CREATE TABLE lume_track_events (
  id BIGSERIAL PRIMARY KEY,
  venue_id UUID REFERENCES lume_venues(id),
  track_id INT,               -- local centroid tracker ID (not persistent)
  event_type TEXT NOT NULL,   -- enter, zone_change, dwell, exit
  zone TEXT,                  -- queue, service, entrance, exit, seating
  position_x FLOAT,
  position_y FLOAT,
  dwell_seconds FLOAT,       -- for dwell events
  captured_at TIMESTAMPTZ NOT NULL
);
-- Partitioned by date for efficient cleanup
CREATE INDEX idx_track_events_venue_time ON lume_track_events(venue_id, captured_at);

Spec 3: BWB Code Port Map (Swift -> Rust)

Principle: Port the LOGIC, not the syntax. The BWB Swift code is organized around iOS patterns (@MainActor, ObservableObject, Combine). The Rust code uses async channels (tokio::mpsc) and message-passing instead of observation.

BWB SWIFT                              LUME RUST
---------                              ---------

VoiceOrderingOrchestrator              voice::orchestrator::VoiceOrchestrator
  @Published phase                       -> enum Phase { Idle, Listening, Processing, ... }
  ObservableObject                       -> struct with tokio::mpsc::Sender
  Singleton shared                       -> owned by CommerceEngine, not global

TranscriptPipeline                     voice::orchestrator (inline)
  processIncoming()                      -> process_transcript(raw: &str, is_final: bool)
  TranscriptNormalizer                   -> nlu::normalize(text: &str) -> String
  TranscriptStabilityTracker             -> stability_count field in orchestrator

LiveOrderPreviewGenerator              nlu::menu_matcher::MenuMatcher
  MenuAliasMatcher                       -> HashMap<String, MenuItem> + fuzzy match
  ModifierDetector                       -> regex patterns for milk/temp/extras
  QuantityExtractor                      -> regex patterns for numbers

CartCoordinator                        cart::coordinator::CartCoordinator
  pendingOrders / confirmedCart           -> Vec<ParsedItem> / Vec<ConfirmedItem>
  addPendingOrder()                      -> add_pending(item: ParsedItem)
  confirmAll()                           -> confirm_all() -> Vec<ConfirmedItem>

ConfirmationCoordinator                cart::confirmation::ConfirmationFlow
  AutoConfirmConfig (3s, 0.8 conf)       -> ConfirmConfig { delay_ms: 3000, min_confidence: 0.8 }
  confirmationTimer                      -> tokio::time::sleep(Duration::from_secs(3))

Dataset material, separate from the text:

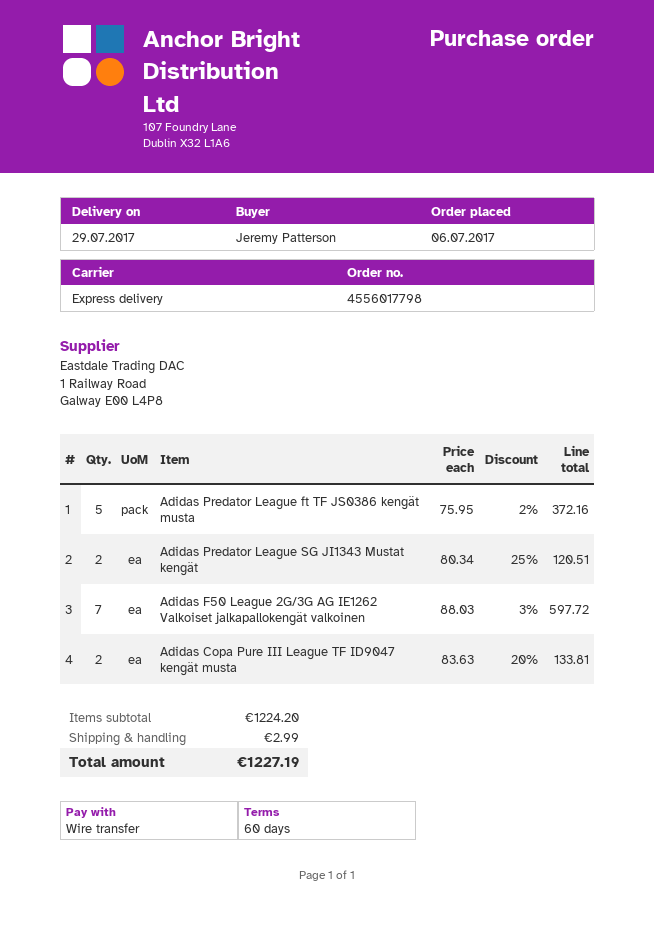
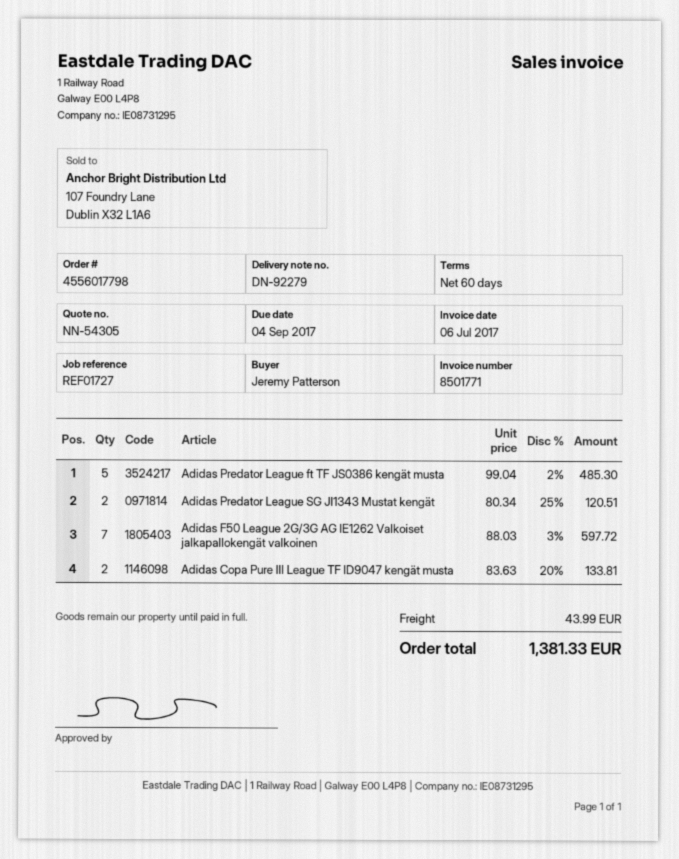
Adidas Predator League ft TF JS0386 kengät musta: 5 x 75.95 - 2% = 372.16 -> 5 x 99.04 - 2% = 485.30
shipping: 2.99 -> 43.99
total: 1227.19 -> 1381.33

SessionManager                         cart::session::SessionManager
  120s timeout                           -> tokio::time::timeout(Duration::from_secs(120))
  recordActivity()                       -> reset_timeout()

FeedbackCoordinator                    voice::piper_bridge::PiperTTS
  speak() / speakAndWait()               -> speak(text: &str) -> impl Future
  playAudio() / playHaptic()             -> play_sound(sound: SoundType)
  AVSpeechSynthesizer                    -> Piper subprocess via stdin/stdout

QueueService                           analytics::exporter::DataExporter
  pendingOrders / inProgressOrders        -> in lume_orders table, not in-memory
  Supabase realtime subscription         -> Supabase REST + WebSocket (same)
  refreshInterval: 30s                   -> export_interval: 5s

KitchenDisplayView                     kitchen::web_display (Axum + htmx)
  SwiftUI View                           -> HTML template with htmx SSE updates
  Dark background                        -> CSS dark theme
  Order cards grid                       -> CSS Grid layout
  Status buttons                         -> htmx hx-post for status changes

Test Parity Strategy:

Extract test cases from these BWB test files:
- `BWB_KioskTests/VoiceOrchestratorTests.swift` (112 lines)
- `BWB_KioskTests/VoiceOrderingTypesTests.swift` (217 lines)
- `BWB_KioskTests/CartManagerTests.swift` (190 lines)
- `BWB_KioskTests/BWB_KioskTests.swift` (202 lines)
- `BWB_KioskTests/TTSIntegrationTests.swift` (94 lines)
- `BWBCore` 434 passing tests (extract NLU-relevant subset)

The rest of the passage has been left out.